[Source records]
>>>>>

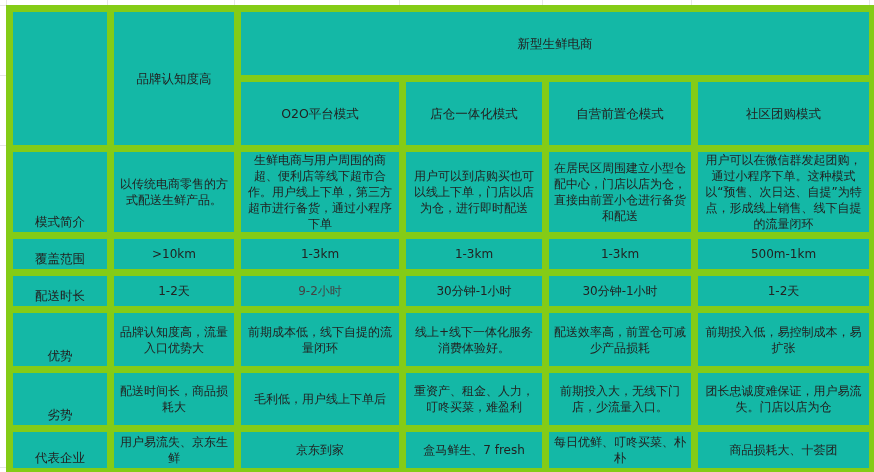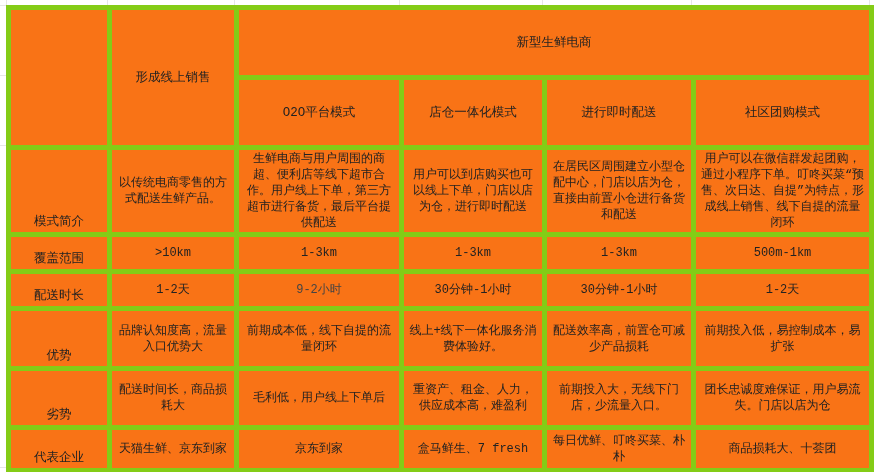--- a/index.html
+++ b/index.html
@@ -10,25 +10,24 @@
     }
     .gline-v { position:absolute; top:0; bottom:0; width:1px; background:#e6e6e6; }
     .gline-h { position:absolute; left:0; right:0; height:1px; background:#e6e6e6; }
     table.cmp {
       position: absolute; left: 6px; top: 5px;
       border-collapse: collapse; table-layout: fixed;
       width: 863px;
       font-size: 12px; line-height: 16px;
     }
     table.cmp td {
-      border: 5px solid #84cc16;
+      border: 7px solid #84cc16;
       text-align: center; vertical-align: middle;
-      padding: 0 4px; background: #f97316;
+      padding: 0 4px; background: #14b8a6;
       overflow: hidden;
-      font-family: Liberation Mono, monospace;
     }
     td.rowlabel {
       text-align: left; vertical-align: bottom !important;
       padding: 0 4px 2px 4px !important;
       font-size: 12.5px;
     }
     td.hdr { font-size: 12.5px; }
     .muted { color: #444; }
   </style>
 </head>
@@ -51,37 +50,37 @@
     <col style="width:101px">
     <col style="width:127px">
     <col style="width:165px">
     <col style="width:143px">
     <col style="width:149px">
     <col style="width:178px">
   </colgroup>
   <tbody>
     <tr style="height:70px">
       <td rowspan="2"></td>
-      <td rowspan="2" class="hdr">形成线上销售</td>
+      <td rowspan="2" class="hdr">品牌认知度高</td>
       <td colspan="4" class="hdr">新型生鲜电商</td>
     </tr>
     <tr style="height:70px">
       <td class="hdr">O2O平台模式</td>
       <td class="hdr">店仓一体化模式</td>
-      <td class="hdr">进行即时配送</td>
+      <td class="hdr">自营前置仓模式</td>
       <td class="hdr">社区团购模式</td>
     </tr>
 
     <tr style="height:87px">
       <td class="rowlabel">模式简介</td>
       <td>以传统电商零售的方式配送生鲜产品。</td>
-      <td>生鲜电商与用户周围的商超、便利店等线下超市合作。用户线上下单，第三方超市进行备货，最后平台提供配送</td>
+      <td>生鲜电商与用户周围的商超、便利店等线下超市合作。用户线上下单，第三方超市进行备货，通过小程序下单</td>
       <td>用户可以到店购买也可以线上下单，门店以店为仓，进行即时配送</td>
       <td>在居民区周围建立小型仓配中心，门店以店为仓，直接由前置小仓进行备货和配送</td>
-      <td>用户可以在微信群发起团购，通过小程序下单。叮咚买菜“预售、次日达、自提”为特点，形成线上销售、线下自提的流量闭环</td>
+      <td>用户可以在微信群发起团购，通过小程序下单。这种模式以“预售、次日达、自提”为特点，形成线上销售、线下自提的流量闭环</td>
     </tr>
 
     <tr style="height:37px">
       <td class="rowlabel">覆盖范围</td>
       <td>&gt;10km</td>
       <td>1-3km</td>
       <td>1-3km</td>
       <td>1-3km</td>
       <td>500m-1km</td>
     </tr>
@@ -101,27 +100,27 @@
       <td>前期成本低，线下自提的流量闭环</td>
       <td>线上+线下一体化服务消费体验好。</td>
       <td>配送效率高，前置仓可减少产品损耗</td>
       <td>前期投入低，易控制成本，易扩张</td>
     </tr>
 
     <tr style="height:59px">
       <td class="rowlabel">劣势</td>
       <td>配送时间长，商品损耗大</td>
       <td>毛利低，用户线上下单后</td>
-      <td>重资产、租金、人力，供应成本高，难盈利</td>
+      <td>重资产、租金、人力，叮咚买菜，难盈利</td>
       <td>前期投入大，无线下门店，少流量入口。</td>
       <td>团长忠诚度难保证，用户易流失。门店以店为仓</td>
     </tr>
 
     <tr style="height:43px">
       <td class="rowlabel">代表企业</td>
-      <td>天猫生鲜、京东到家</td>
+      <td>用户易流失、京东生鲜</td>
       <td>京东到家</td>
       <td>盒马鲜生、7 fresh</td>
       <td>每日优鲜、叮咚买菜、朴朴</td>
       <td>商品损耗大、十荟团</td>
     </tr>
   </tbody>
 </table>
 
 </body></html>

<<<<<

Task description: In the entries above, find each line with the word "便利店等线下超市合作" and copy it.

Task result:
-      <td>生鲜电商与用户周围的商超、便利店等线下超市合作。用户线上下单，第三方超市进行备货，最后平台提供配送</td>
+      <td>生鲜电商与用户周围的商超、便利店等线下超市合作。用户线上下单，第三方超市进行备货，通过小程序下单</td>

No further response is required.